Exercise instructions:
Return the lines beginning at the one that contains "-228,7 +228,7 @@" and running to the end of the records, exactly and with nothing else. Omit pictures.

(Code change snippets)
Segment Open

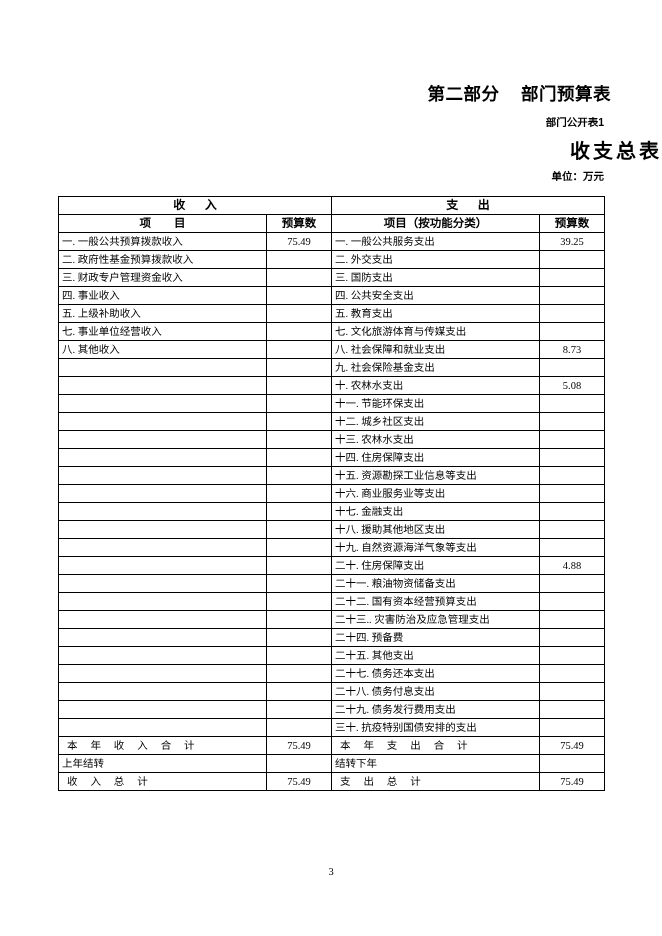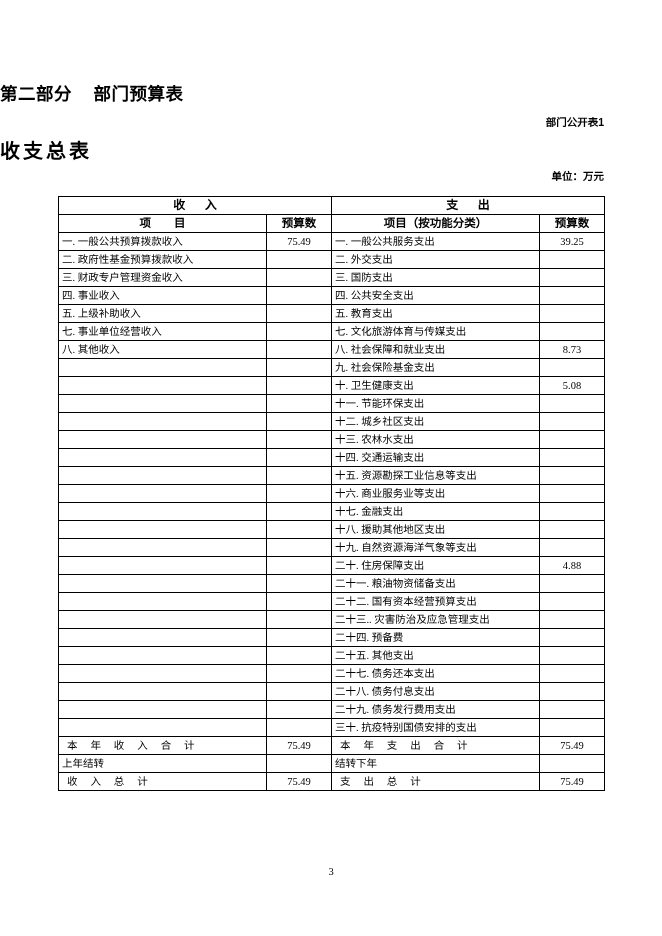--- a/index.html
+++ b/index.html
@@ -30,7 +30,7 @@
     top: 80px;
     left: 0;
     width: 611px;
-    text-align: left;
+    text-align: right;
     font-family: "Liberation Sans", "DejaVu Sans", sans-serif;
     font-weight: bold;
     font-size: 17.5px;

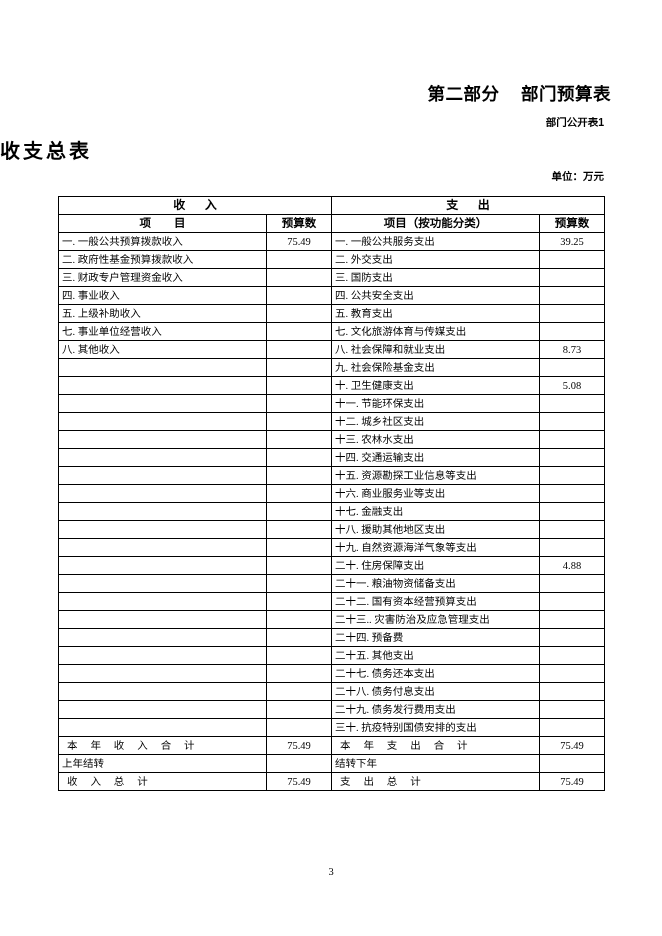--- a/index.html
+++ b/index.html
@@ -52,7 +52,7 @@
     top: 135px;
     left: 0;
     width: 662px;
-    text-align: left;
+    text-align: right;
     font-family: "Liberation Sans", "DejaVu Sans", sans-serif;
     font-weight: bold;
     font-size: 20px;

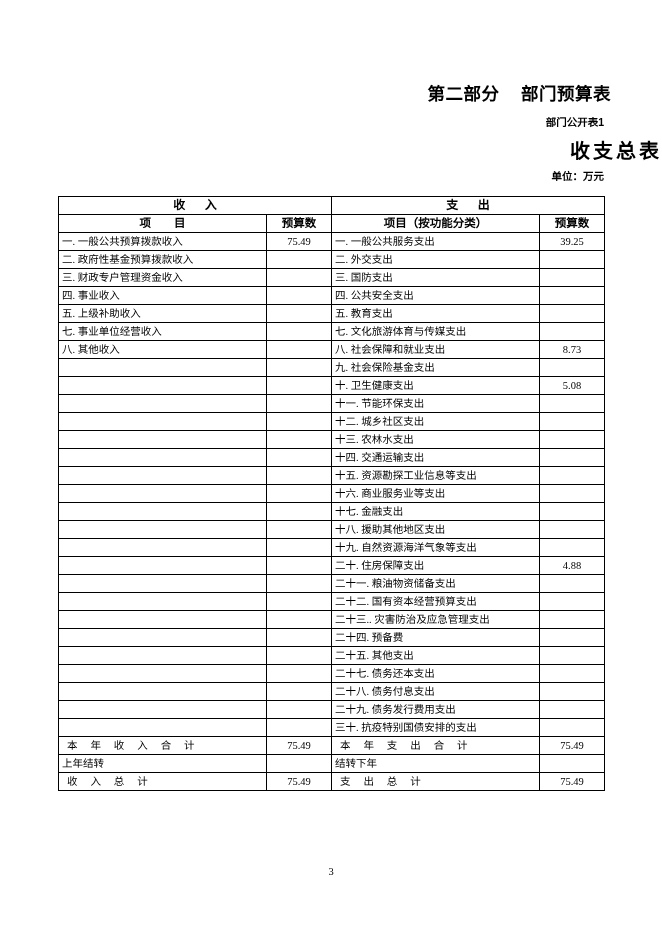--- a/index.html
+++ b/index.html
@@ -228,7 +228,7 @@
         <tr>
           <td class="cell-item"></td>
           <td class="cell-num"></td>
-          <td class="cell-item">十. 卫生健康支出</td>
+          <td class="cell-item">十. 农林水支出</td>
           <td class="cell-num">5.08</td>
         </tr>
         <tr>

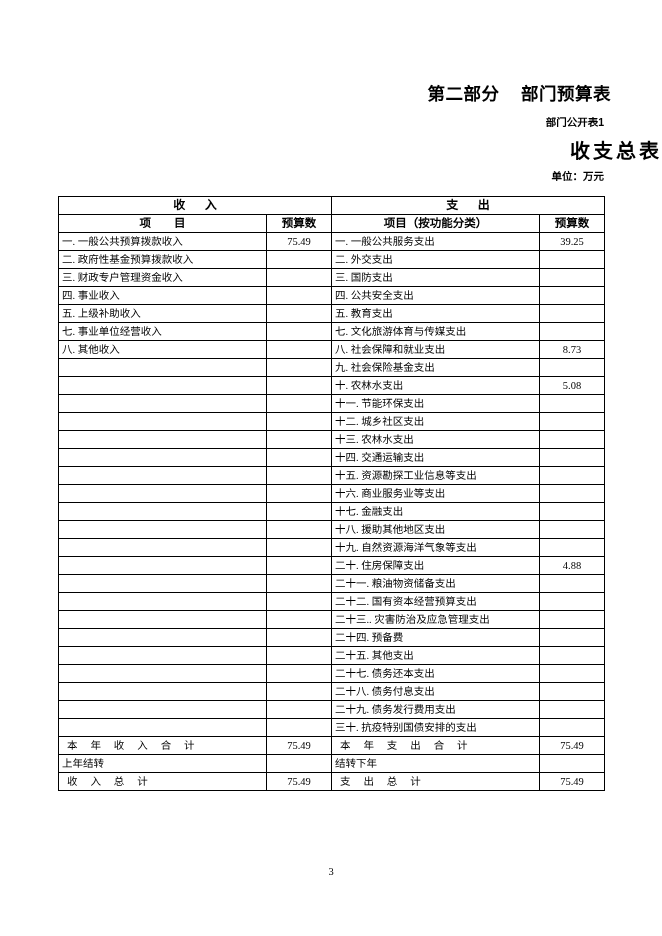--- a/index.html
+++ b/index.html
@@ -252,7 +252,7 @@
         <tr>
           <td class="cell-item"></td>
           <td class="cell-num"></td>
-          <td class="cell-item">十四. 交通运输支出</td>
+          <td class="cell-item">十四. 住房保障支出</td>
           <td class="cell-num"></td>
         </tr>
         <tr>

Segment Closed

Answer for this exercise:
@@ -228,7 +228,7 @@
         <tr>
           <td class="cell-item"></td>
           <td class="cell-num"></td>
-          <td class="cell-item">十. 卫生健康支出</td>
+          <td class="cell-item">十. 农林水支出</td>
           <td class="cell-num">5.08</td>
         </tr>
         <tr>

--- a/index.html
+++ b/index.html
@@ -252,7 +252,7 @@
         <tr>
           <td class="cell-item"></td>
           <td class="cell-num"></td>
-          <td class="cell-item">十四. 交通运输支出</td>
+          <td class="cell-item">十四. 住房保障支出</td>
           <td class="cell-num"></td>
         </tr>
         <tr>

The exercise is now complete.